Poème de Constanin Cavafy
Traduction Marguerite Yourcenar
« Mourir pour renaître à mon nouvel état »
disais-tu il y a un an dans un texte de la revue
Passer d’une forme à l’autre, d’une Présence à l’autre
Depuis longtemps, tu savais…
Mais on ne voulait pas vraiment entendre
C’était trop bien de te voir animer les séminaires – côte à côte avec Michel –
Alternativement souriante et impérative sur les horaires, à l’écoute et poursuivant ta pensée
Impossible d’imaginer l’absence
Muter
« Métaphores » que tout cela, voulions nous croire…
La tentation de l’écart : c’est le danger de l’écriture – et aussi sa force d’éternité
Redoubler le sens – persévérer dans son être
Si le corps n’est plus là, quelle autre infinie Présence ?

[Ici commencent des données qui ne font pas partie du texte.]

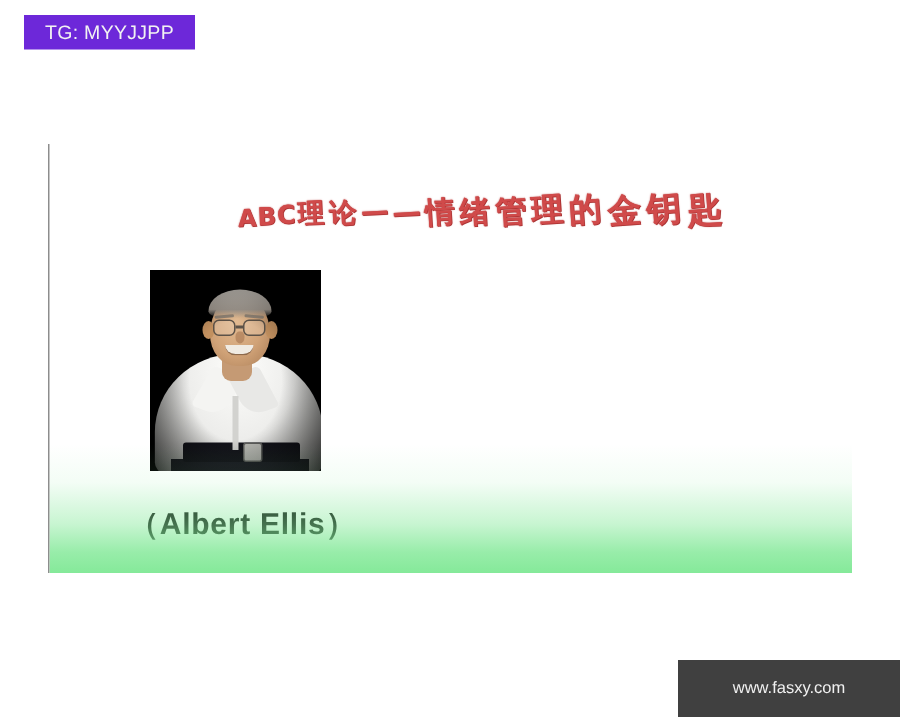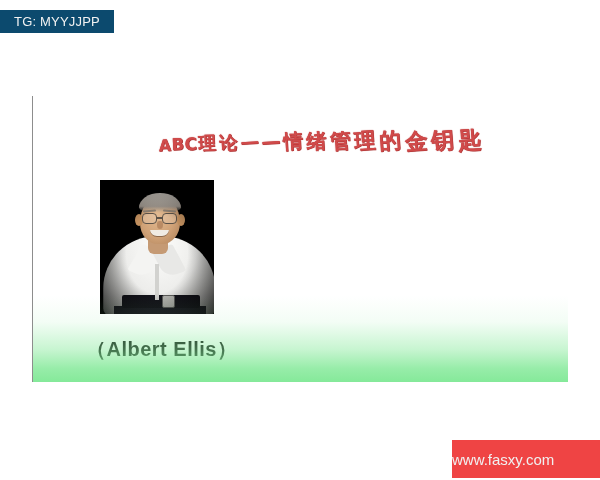"TG: MYYJJPP" #tg-badge { background: #0c4a6e -> #6d28d9; left: 0 -> 16px }
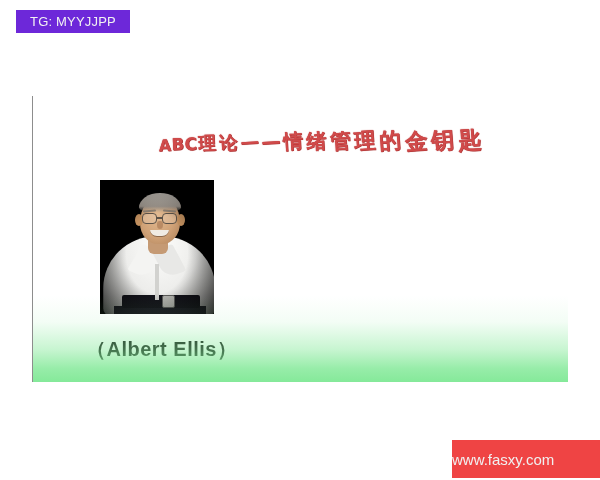"www.fasxy.com" #watermark-badge { background: #ef4444 -> #404040; font-size: 15px -> 11px; justify-content: flex-start -> center }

Si ce n’est cette obstination à poursuivre l’élan,
ton regard continué dans le désir d’écriture et de collectif, dans les gestes de Paix
Ne pas renoncer
Même allongée et pâle sur une chaise longue devenue lit d’hôpital aux Espillières en juin dernier
La dernière image – le dernier message
Le dernier battement d’aile
qui longtemps encore vibrera en ouragan dans nos cœurs
de se recueillir
à la lisière de l’été
et de faire émerger l’émotion
Parier sur la vie
En soi tout ici et là
Comme si
encore une fois
frémir avec
une parole à entendre
la chaleur d’une étreinte
Les tiennes
Yeux clos
Dévider ses larmes
Pour palper ton sourire
Le soleil souffle sur la peau. Les rayons jouent à la brise soyeuse.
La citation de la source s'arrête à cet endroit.